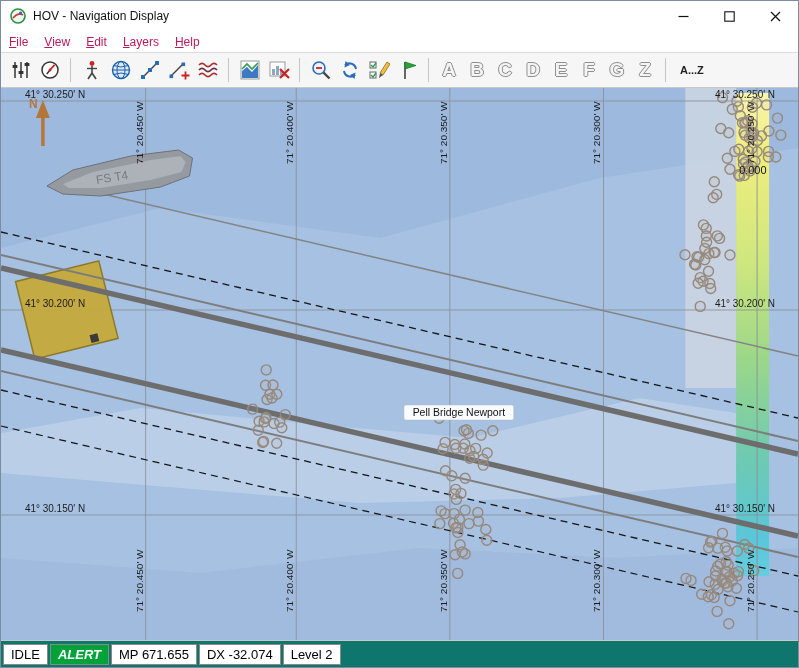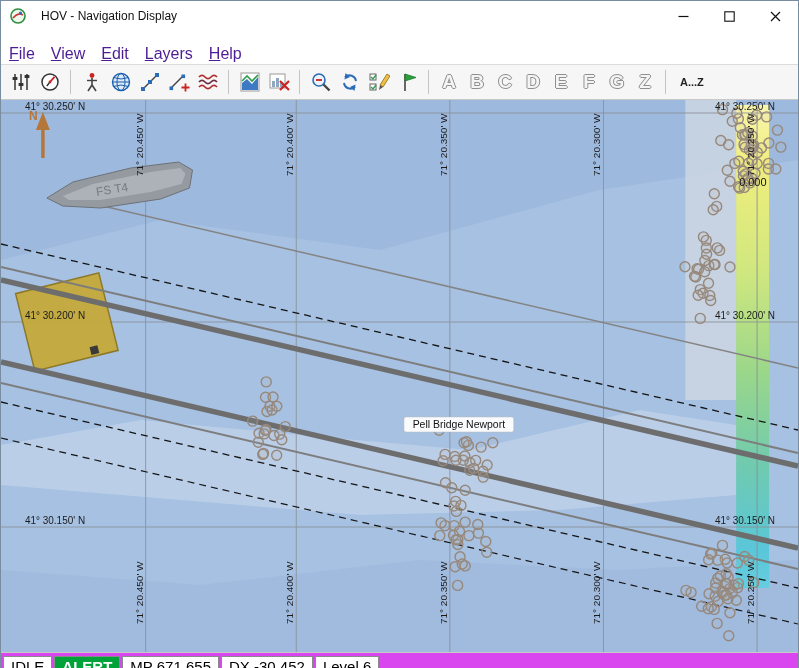--- a/index.html
+++ b/index.html
@@ -9,7 +9,7 @@
   .window { width:799px; height:668px; border:1px solid #7a8da0; display:flex; flex-direction:column; background:#fff; }
 
   
-  .titlebar { height:30px; display:flex; align-items:center; background:#ffffff; padding-left:9px; flex:0 0 auto;gap:8px; }
+  .titlebar { height:30px; display:flex; align-items:center; background:#ffffff; padding-left:9px; flex:0 0 auto; }
   .titlebar .title { font-size:12px; color:#111; margin-left:7px; flex:1 1 auto; }
   .caption-btns { display:flex; height:100%; }
   .caption-btn { width:46px; height:100%; display:flex; align-items:center; justify-content:center; }

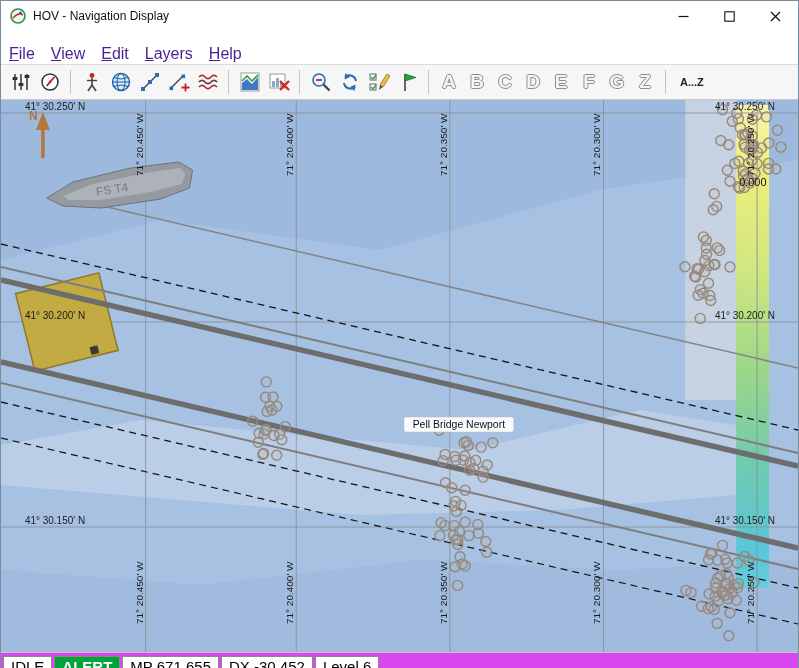--- a/index.html
+++ b/index.html
@@ -15,7 +15,7 @@
   .caption-btn { width:46px; height:100%; display:flex; align-items:center; justify-content:center; }
 
   
-  .menubar { height:21px; display:flex; align-items:center; background:#ffffff; font-size:16px; color:#4c1d95; flex:0 0 auto;margin-top:12px; }
+  .menubar { height:21px; display:flex; align-items:center; background:#ffffff; font-size:12px; color:#be185d; flex:0 0 auto; }
   .menu-item { padding:2px 8px; }
   .menu-item u { text-decoration:underline; }
 

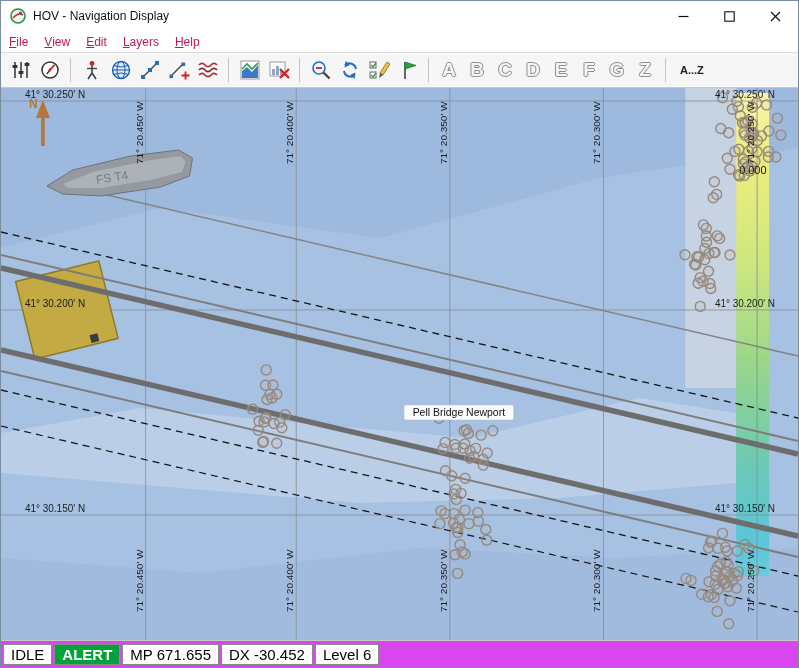--- a/index.html
+++ b/index.html
@@ -35,7 +35,7 @@
   #cluster-layer circle { fill:rgba(190,178,165,0.10); stroke:#96887c; stroke-width:1.4; }
 
   
-  .statusbar { height:27px; background:#d946ef; border-top:1px solid #c8c8c8; display:flex; align-items:center; padding:0 2px; gap:2px; font-size:15px; color:#000; flex:0 0 auto; }
+  .statusbar { height:27px; background:#0f766e; border-top:1px solid #c8c8c8; display:flex; align-items:center; padding:0 2px; gap:2px; font-size:13px; color:#000; flex:0 0 auto; }
   .status-cell { border:1px solid #8a8a8a; background:#fff; padding:1px 7px; height:21px; display:flex; align-items:center; white-space:nowrap; }
   .status-cell.alert { background:#00a33a; color:#fff; font-weight:bold; }
 </style>

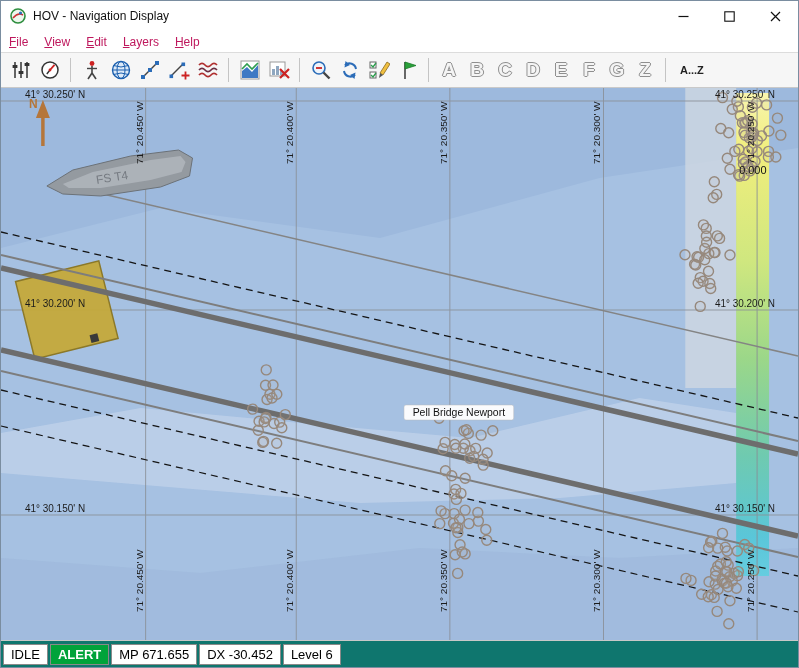--- a/index.html
+++ b/index.html
@@ -37,7 +37,7 @@
   
   .statusbar { height:27px; background:#0f766e; border-top:1px solid #c8c8c8; display:flex; align-items:center; padding:0 2px; gap:2px; font-size:13px; color:#000; flex:0 0 auto; }
   .status-cell { border:1px solid #8a8a8a; background:#fff; padding:1px 7px; height:21px; display:flex; align-items:center; white-space:nowrap; }
-  .status-cell.alert { background:#00a33a; color:#fff; font-weight:bold; }
+  .status-cell.alert { background:#00a33a; color:#fff; font-weight:bold;font-style:italic; }
 </style>
 </head>
 <body>

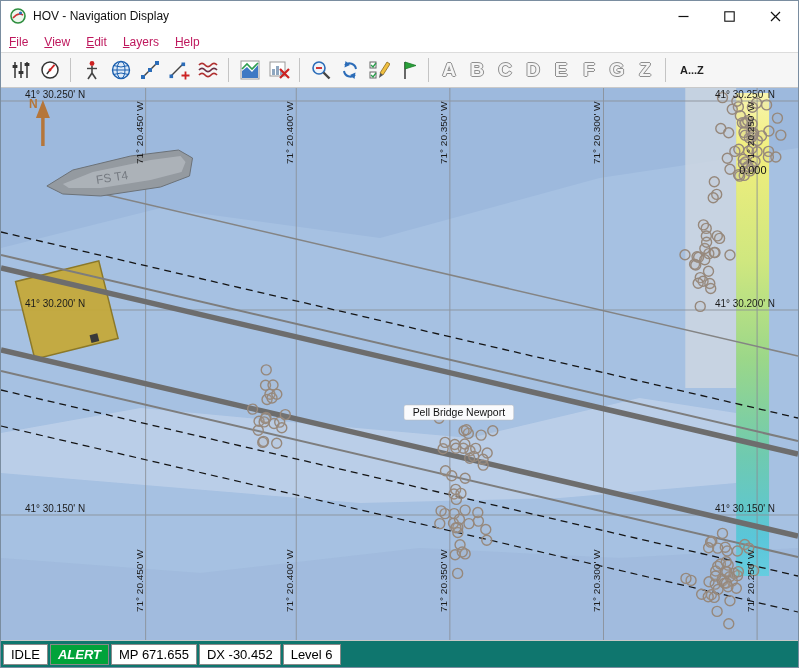--- a/index.html
+++ b/index.html
@@ -486,7 +486,7 @@
     <div class="status-cell">IDLE</div>
     <div class="status-cell alert">ALERT</div>
     <div class="status-cell">MP 671.655</div>
-    <div class="status-cell">DX -30.452</div>
+    <div class="status-cell">DX -32.074</div>
     <div class="status-cell">Level 6</div>
   </div>
 

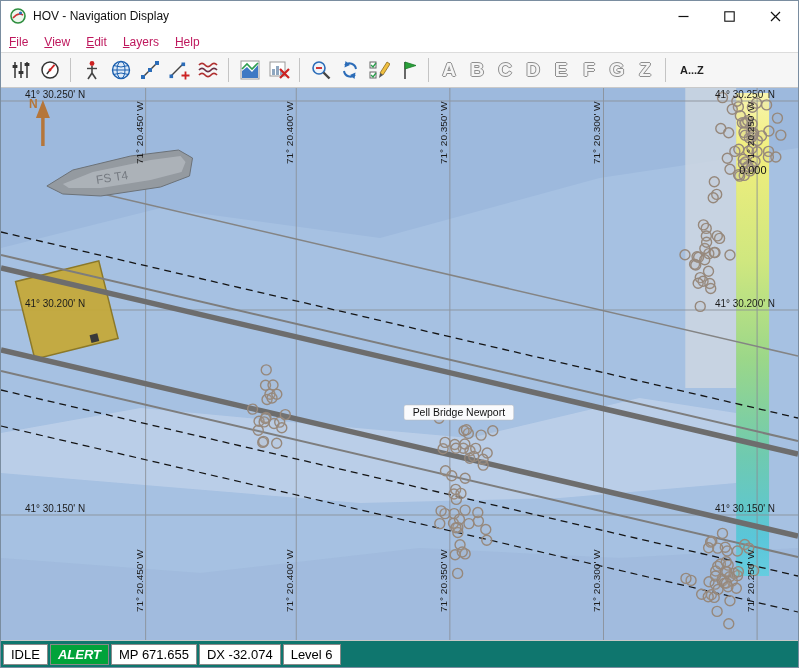--- a/index.html
+++ b/index.html
@@ -487,7 +487,7 @@
     <div class="status-cell alert">ALERT</div>
     <div class="status-cell">MP 671.655</div>
     <div class="status-cell">DX -32.074</div>
-    <div class="status-cell">Level 6</div>
+    <div class="status-cell">Level 2</div>
   </div>
 
 </div>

» **Activity**: All of the entries above are to be transcribed word for word, with no pictures included.

» **Written solution**:
--- a/index.html
+++ b/index.html
@@ -9,7 +9,7 @@
   .window { width:799px; height:668px; border:1px solid #7a8da0; display:flex; flex-direction:column; background:#fff; }
 
   
-  .titlebar { height:30px; display:flex; align-items:center; background:#ffffff; padding-left:9px; flex:0 0 auto;gap:8px; }
+  .titlebar { height:30px; display:flex; align-items:center; background:#ffffff; padding-left:9px; flex:0 0 auto; }
   .titlebar .title { font-size:12px; color:#111; margin-left:7px; flex:1 1 auto; }
   .caption-btns { display:flex; height:100%; }
   .caption-btn { width:46px; height:100%; display:flex; align-items:center; justify-content:center; }

--- a/index.html
+++ b/index.html
@@ -15,7 +15,7 @@
   .caption-btn { width:46px; height:100%; display:flex; align-items:center; justify-content:center; }
 
   
-  .menubar { height:21px; display:flex; align-items:center; background:#ffffff; font-size:16px; color:#4c1d95; flex:0 0 auto;margin-top:12px; }
+  .menubar { height:21px; display:flex; align-items:center; background:#ffffff; font-size:12px; color:#be185d; flex:0 0 auto; }
   .menu-item { padding:2px 8px; }
   .menu-item u { text-decoration:underline; }
 

--- a/index.html
+++ b/index.html
@@ -35,7 +35,7 @@
   #cluster-layer circle { fill:rgba(190,178,165,0.10); stroke:#96887c; stroke-width:1.4; }
 
   
-  .statusbar { height:27px; background:#d946ef; border-top:1px solid #c8c8c8; display:flex; align-items:center; padding:0 2px; gap:2px; font-size:15px; color:#000; flex:0 0 auto; }
+  .statusbar { height:27px; background:#0f766e; border-top:1px solid #c8c8c8; display:flex; align-items:center; padding:0 2px; gap:2px; font-size:13px; color:#000; flex:0 0 auto; }
   .status-cell { border:1px solid #8a8a8a; background:#fff; padding:1px 7px; height:21px; display:flex; align-items:center; white-space:nowrap; }
   .status-cell.alert { background:#00a33a; color:#fff; font-weight:bold; }
 </style>

--- a/index.html
+++ b/index.html
@@ -37,7 +37,7 @@
   
   .statusbar { height:27px; background:#0f766e; border-top:1px solid #c8c8c8; display:flex; align-items:center; padding:0 2px; gap:2px; font-size:13px; color:#000; flex:0 0 auto; }
   .status-cell { border:1px solid #8a8a8a; background:#fff; padding:1px 7px; height:21px; display:flex; align-items:center; white-space:nowrap; }
-  .status-cell.alert { background:#00a33a; color:#fff; font-weight:bold; }
+  .status-cell.alert { background:#00a33a; color:#fff; font-weight:bold;font-style:italic; }
 </style>
 </head>
 <body>

--- a/index.html
+++ b/index.html
@@ -486,7 +486,7 @@
     <div class="status-cell">IDLE</div>
     <div class="status-cell alert">ALERT</div>
     <div class="status-cell">MP 671.655</div>
-    <div class="status-cell">DX -30.452</div>
+    <div class="status-cell">DX -32.074</div>
     <div class="status-cell">Level 6</div>
   </div>
 

--- a/index.html
+++ b/index.html
@@ -487,7 +487,7 @@
     <div class="status-cell alert">ALERT</div>
     <div class="status-cell">MP 671.655</div>
     <div class="status-cell">DX -32.074</div>
-    <div class="status-cell">Level 6</div>
+    <div class="status-cell">Level 2</div>
   </div>
 
 </div>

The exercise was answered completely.